Friday, November 27, 2009

Keep those hands on the keyboard (3): Fast dialoguing

From time to time Atlantis pops up various windows that will not go away until you "talk" to them. You have to reply to the questions asked in these windows, choose some options, etc. These windows are called modal dialogs, or simply dialogs.

Many menu commands of Atlantis display dialogs when they are activated. You can easily tell when a menu command will open a dialog: its menu caption ends with an ellipsis (3 dots). For example, this is the case with most commands in the "Insert" menu:



A typical dialog has "OK" and "Cancel" buttons in the right bottom corner, plus a cross button on the title bar:



Clicking the "OK" button registers the changes that you have made in the dialog. The "Cancel" button obviously discards any changes. Clicking the cross button is equivalent to pressing the "Cancel" button.

Of course, any of these three buttons can be clicked with the mouse. But you can also "click" them from the keyboard.

Let's start with the "OK" button. It initially displays with a thicker border:



This means that the "OK" button is the "default button" of this dialog. A "default button" can be "clicked" by pressing the Enter key. So when you need to click the "OK" button in a dialog, you can simply press Enter. Note that this works only when the "OK" button has a special thicker border around it.

"Clicking" the "Cancel" button from the keyboard is also extremely easy. You only have to press the Esc key to close the dialog and cancel all the changes made in it.

Now here are more ways you can communicate with dialogs through the keyboard. Let's take the "Tools | Options..." dialog as an example:



* When a dialog has multiple tabs, as the "Tools | Options..." dialog:



switching over to the next tab is done by pressing Ctrl+Tab. And again repeatedly until you reach the appropriate tab.


* In most cases, one of the controls (GUI elements) of a dialog is focused (ie has the input focus). This means that you can interact with the focused element through the keyboard.

How do you find out which of the dialog elements is focused?

Focused buttons have a dotted rectangle around them:



And so have check or "tick" boxes:



When a button is focused, you can press the Space bar or the Enter key to run the corresponding command.

When a checkbox is focused, pressing the Space bar checks or unchecks the box, and hence activates or inactivates the corresponding option.

Text edit boxes can also be focused. In the absence of a selection, focused edit boxes display a blinking caret:



and any selection with a special color:



So whenever an edit box is focused, the text in it behaves pretty much like any editable text in the document window.

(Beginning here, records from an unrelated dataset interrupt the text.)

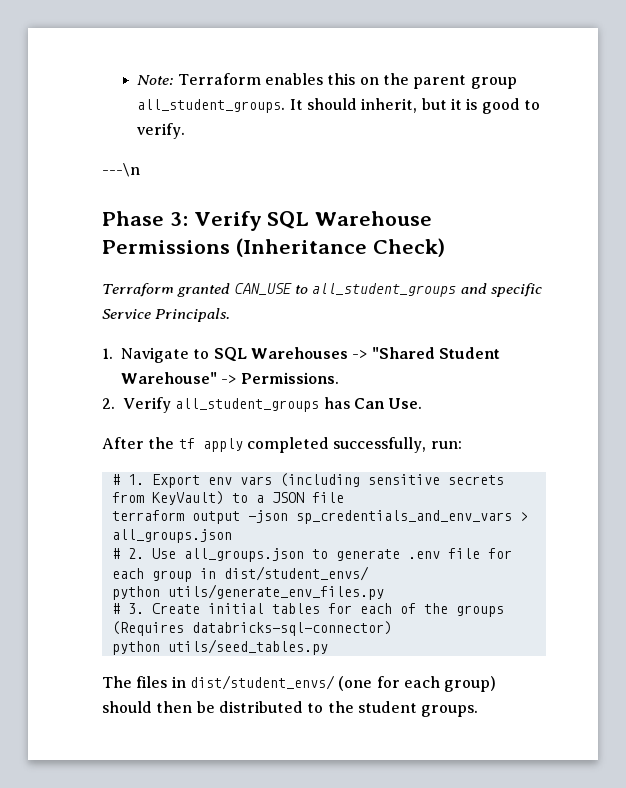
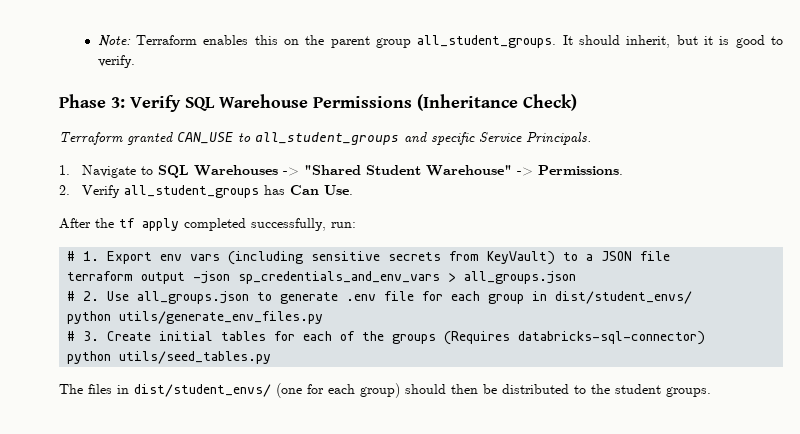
- ---\n

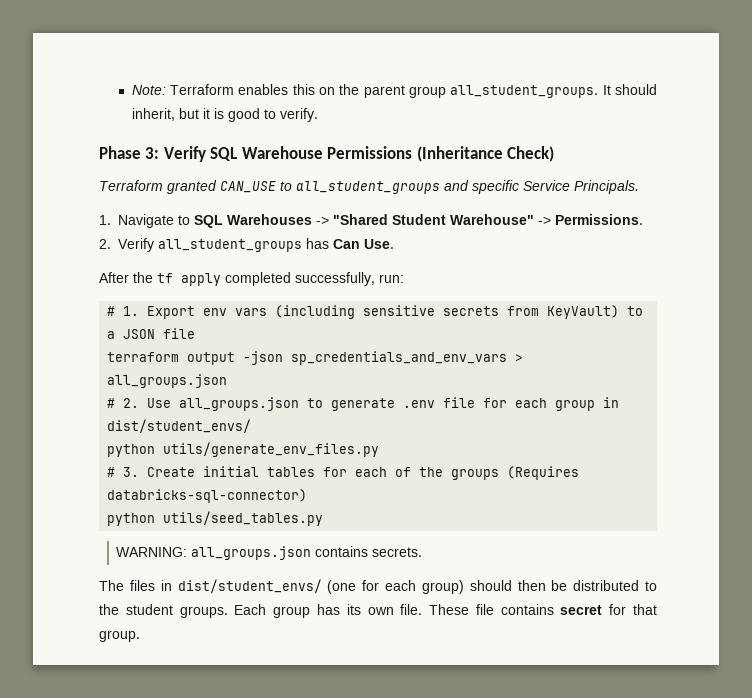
+ WARNING: all_groups.json contains secrets.
+ Each group has its own file. These file contains secret for that group.

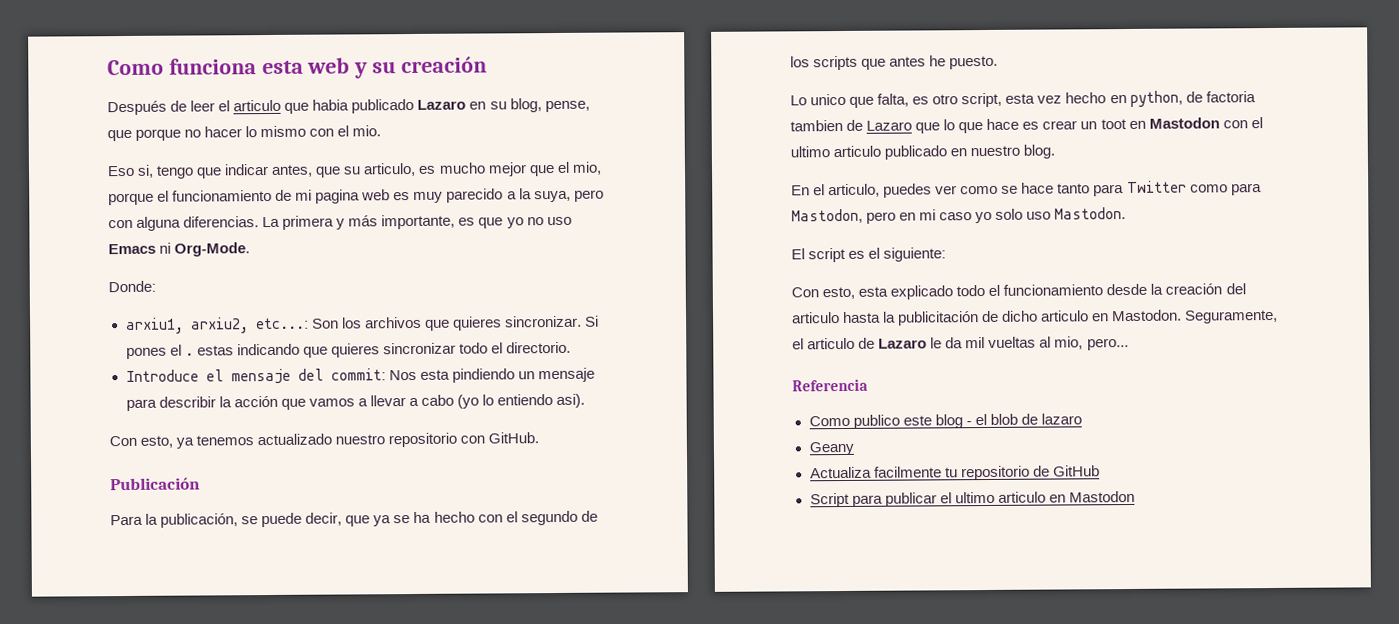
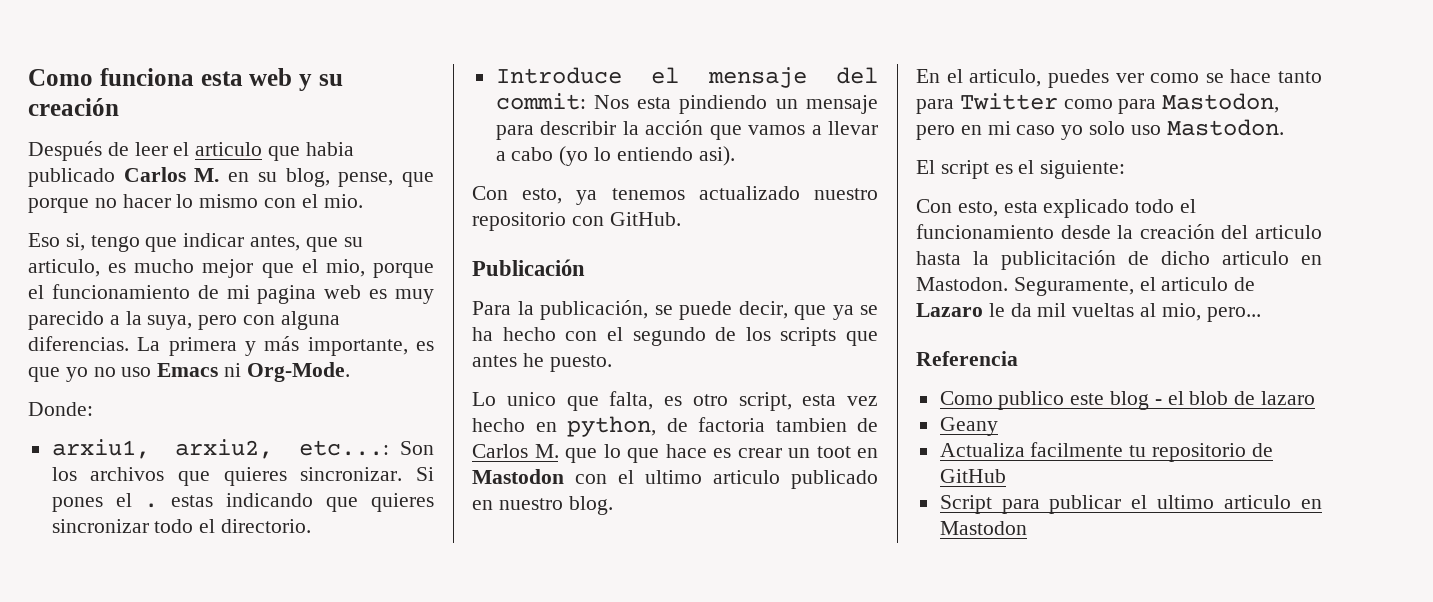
- Después de leer el articulo que habia publicado Lazaro en su blog, pense, que porque no hacer lo mismo con el mio.
+ Después de leer el articulo que habia publicado Carlos M. en su blog, pense, que porque no hacer lo mismo con el mio.
- Lo unico que falta, es otro script, esta vez hecho en python, de factoria tambien de Lazaro que lo que hace es crear un toot en Mastodon con el ultimo articulo publicado en nuestro blog.
+ Lo unico que falta, es otro script, esta vez hecho en python, de factoria tambien de Carlos M. que lo que hace es crear un toot en Mastodon con el ultimo articulo publicado en nuestro blog.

You can use the arrow keys to select its text or just move the blinking caret within the box.
You can press Ctrl+C to copy the edit box selection to the clipboard, or Ctrl+V to paste the clipboard text into the edit box.
You can press Del or the Backspace key to remove any selection within the edit box.
In the absence of a selection, the Backspace key allows you to erase one character at a time, going backwards.
And obviously, you can also type text directly into the focused edit box.


Focused boxes with attached drop-down lists display with a special background color:



or with a dotted rectangle:



When such a drop-down box is focused, you can use the arrow keys to cycle through the list items. You can also press Alt+Down Arrow to display the whole drop down list, and again cycle through the list items with the arrow keys:



When focused, ordinary list boxes display a dotted rectangle around the selected item:



When such a list box is focused, you can also use the arrow keys to cycle through the list items.


* Dialog elements become focused when you click them with the mouse. But you can also press the Tab key to switch focus from one dialog element to another. Pressing the Tab key repeatedly takes you from one element to the next until the desired element becomes focused.


* Most dialog elements have associated keyboard accelerators. If you press the Alt key in any dialog of Atlantis, you will notice underlined letters within most captions:



If you maintain the Alt key down and press the corresponding letter keys, you will "click" the corresponding element of a dialog. In other words, you will either

  • focus the related list,
  • check or uncheck the associated option,
  • or actually press the target button.

For example, pressing Alt+Z when the above dialog is showing is the same as clicking its "Font Sizes..." button.